C’est sûr, si le seul calcul est celui de la rentabilité, l’établissement n’ouvre pas. Pour la majorité, c’est pourtant la satisfaction du consommateur qui prime. « Les clients, eux, sont contents ! », relève par exemple Nicolas Blanchard, patron de l’Hôtel du Chasseron qui tient un bar des neiges avec son amie en week-end. Hot fondue, saucisses de veau, saucisson sec sont prisés par beau temps. Ici aussi, la caisse est tributaire de la météo. Les charges, elles, ne varient pas. « Je suis totalement insatisfait », avoue le jeune patron. L’hôtel est ouvert le vendredi et le samedi soir, mais « les gens ne jouent pas le jeu. Et la COVID n’aide pas ». Un hiver normal, l’établissement afficherait complet avec les conditions de neige actuelles.
Déchets en masse
À la Bullatonne, la vaisselle est en carton, et il n’est pas rare que les clients renoncent à la cuillère en plastique pour réduire la part de déchets non recyclables, constate Sylvie Pelet. « Nous ne pouvons rien servir sans couvercle », regrettent tant Vincent Hermann aux Planets qu'Olivier Chablaix, aux Cluds.
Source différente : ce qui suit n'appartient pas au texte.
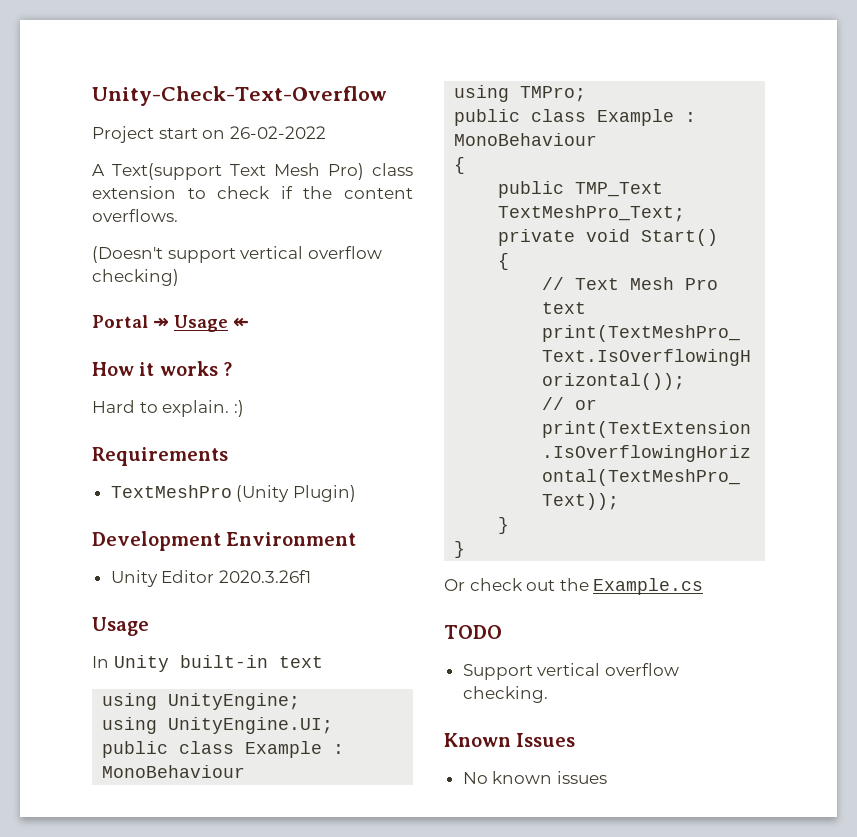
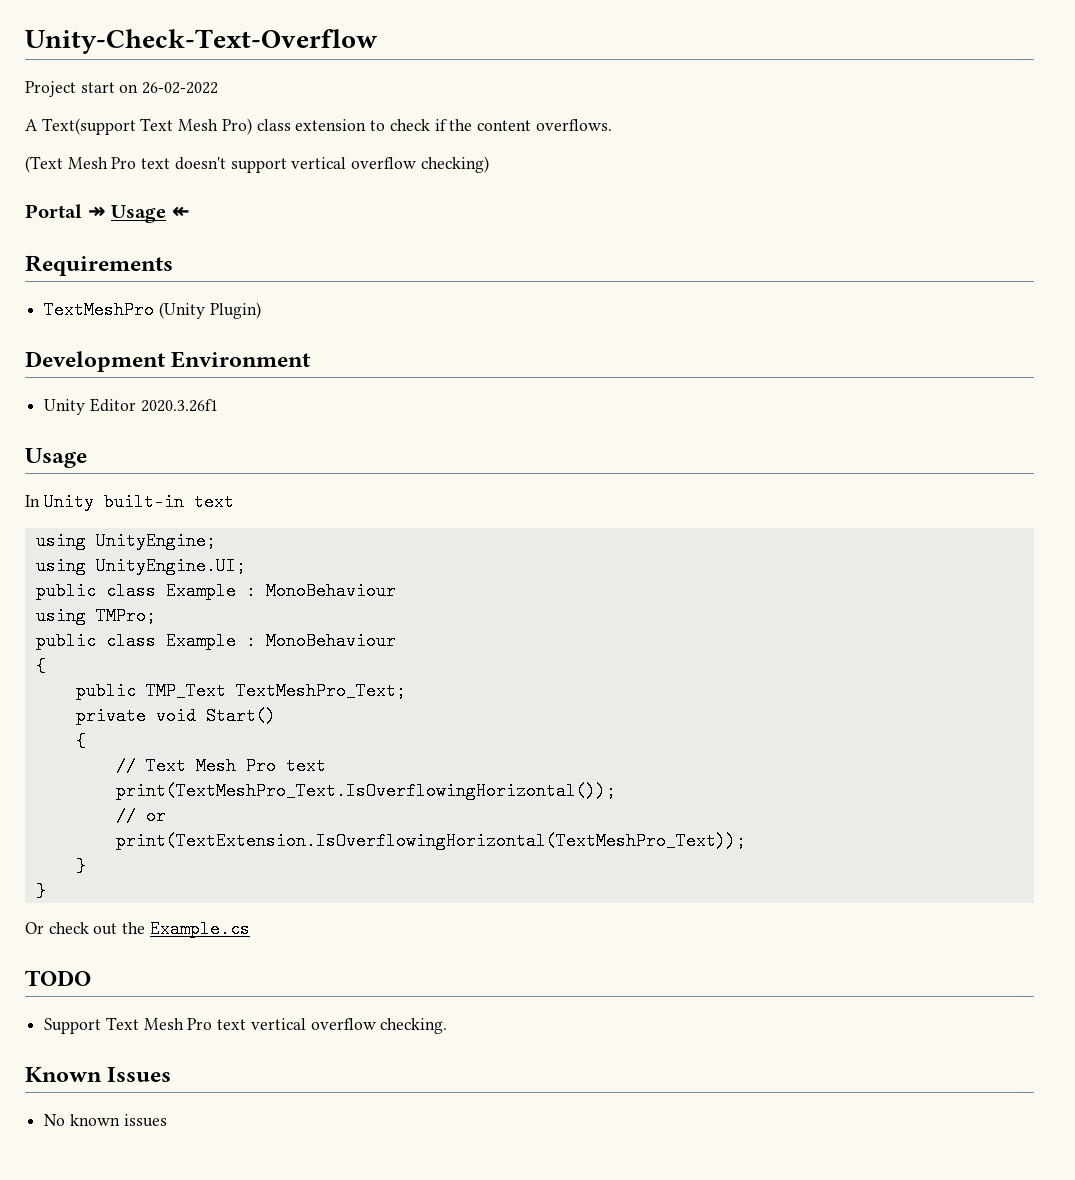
[92,246,163,263] (Doesn't -> [25,156,226,173] (Text Mesh Pro text doesn't
[92,361,233,376] [92,400,244,417] // How it works ? // Hard to explain. :) -> (190, 212) none
(533, 672) none -> [105,1017,247,1030] Text Mesh Pro text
Tous deux sont décontenancés par les consignes actuelles, qui vont à l’encontre de toutes les recommandations pour préserver l’environnement. « Un jour de beau temps pour aujourd’hui (dimanche dernier), j’ai deux conteneurs de déchets, remplis par la vaisselle jetable, le sagex et le carton que nous devons utiliser et les emballages laissés par les gens qui pique-niquent », constate Vincent Hermann. Il ne le dit pas en ces termes, mais Olivier Chablaix a quand même l’impression que ceux qui édictent toutes ces prescriptions marchent sur la tête. « J’ai acheté pour 2500 francs de gobelets recyclables, et je n’ai pas le droit de les utiliser. D’autre part, la moindre tranche de gâteau doit être emballée dans du papier d’aluminium. Et je paie 60 centimes le kilo de déchets que je dois éliminer.»